**Task prompt:** Beginning with the line where "tax: 10% = 2165.67 -> 10% = 2080.83" appears, repeat every remaining line of the entries exactly, the last line included.
╭──
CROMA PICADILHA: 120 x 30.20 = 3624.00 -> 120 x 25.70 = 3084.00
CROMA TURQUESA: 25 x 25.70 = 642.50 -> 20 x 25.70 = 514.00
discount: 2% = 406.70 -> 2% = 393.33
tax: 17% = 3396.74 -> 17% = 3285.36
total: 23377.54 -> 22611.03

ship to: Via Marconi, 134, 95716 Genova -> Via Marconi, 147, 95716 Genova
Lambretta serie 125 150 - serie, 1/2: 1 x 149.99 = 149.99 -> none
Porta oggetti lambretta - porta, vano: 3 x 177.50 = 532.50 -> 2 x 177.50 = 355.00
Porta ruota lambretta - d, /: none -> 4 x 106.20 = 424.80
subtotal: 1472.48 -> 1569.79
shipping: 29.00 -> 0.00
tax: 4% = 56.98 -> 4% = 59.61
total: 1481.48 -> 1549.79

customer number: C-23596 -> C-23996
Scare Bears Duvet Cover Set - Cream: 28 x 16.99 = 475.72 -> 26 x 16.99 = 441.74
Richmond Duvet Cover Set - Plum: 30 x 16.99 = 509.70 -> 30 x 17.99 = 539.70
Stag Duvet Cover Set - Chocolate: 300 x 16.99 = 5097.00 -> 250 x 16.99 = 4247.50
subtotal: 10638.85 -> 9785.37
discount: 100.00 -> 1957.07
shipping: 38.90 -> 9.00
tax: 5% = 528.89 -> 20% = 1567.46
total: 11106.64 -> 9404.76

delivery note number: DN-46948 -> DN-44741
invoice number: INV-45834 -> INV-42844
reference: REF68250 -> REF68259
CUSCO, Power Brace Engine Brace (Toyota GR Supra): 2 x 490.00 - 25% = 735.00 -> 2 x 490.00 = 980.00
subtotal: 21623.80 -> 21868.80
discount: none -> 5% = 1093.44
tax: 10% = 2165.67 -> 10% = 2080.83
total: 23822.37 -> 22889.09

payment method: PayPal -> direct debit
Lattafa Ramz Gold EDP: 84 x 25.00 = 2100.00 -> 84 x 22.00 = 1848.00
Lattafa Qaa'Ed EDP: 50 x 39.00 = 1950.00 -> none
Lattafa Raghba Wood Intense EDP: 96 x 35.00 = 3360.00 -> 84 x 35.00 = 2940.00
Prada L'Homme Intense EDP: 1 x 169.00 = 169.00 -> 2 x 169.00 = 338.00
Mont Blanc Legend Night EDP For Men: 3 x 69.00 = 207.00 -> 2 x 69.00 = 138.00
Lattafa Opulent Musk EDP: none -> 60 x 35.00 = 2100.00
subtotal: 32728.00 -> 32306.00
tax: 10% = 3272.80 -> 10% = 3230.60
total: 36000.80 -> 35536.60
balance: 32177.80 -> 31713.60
╰──
**Answer for this exercise:**
tax: 10% = 2165.67 -> 10% = 2080.83
total: 23822.37 -> 22889.09

payment method: PayPal -> direct debit
Lattafa Ramz Gold EDP: 84 x 25.00 = 2100.00 -> 84 x 22.00 = 1848.00
Lattafa Qaa'Ed EDP: 50 x 39.00 = 1950.00 -> none
Lattafa Raghba Wood Intense EDP: 96 x 35.00 = 3360.00 -> 84 x 35.00 = 2940.00
Prada L'Homme Intense EDP: 1 x 169.00 = 169.00 -> 2 x 169.00 = 338.00
Mont Blanc Legend Night EDP For Men: 3 x 69.00 = 207.00 -> 2 x 69.00 = 138.00
Lattafa Opulent Musk EDP: none -> 60 x 35.00 = 2100.00
subtotal: 32728.00 -> 32306.00
tax: 10% = 3272.80 -> 10% = 3230.60
total: 36000.80 -> 35536.60
balance: 32177.80 -> 31713.60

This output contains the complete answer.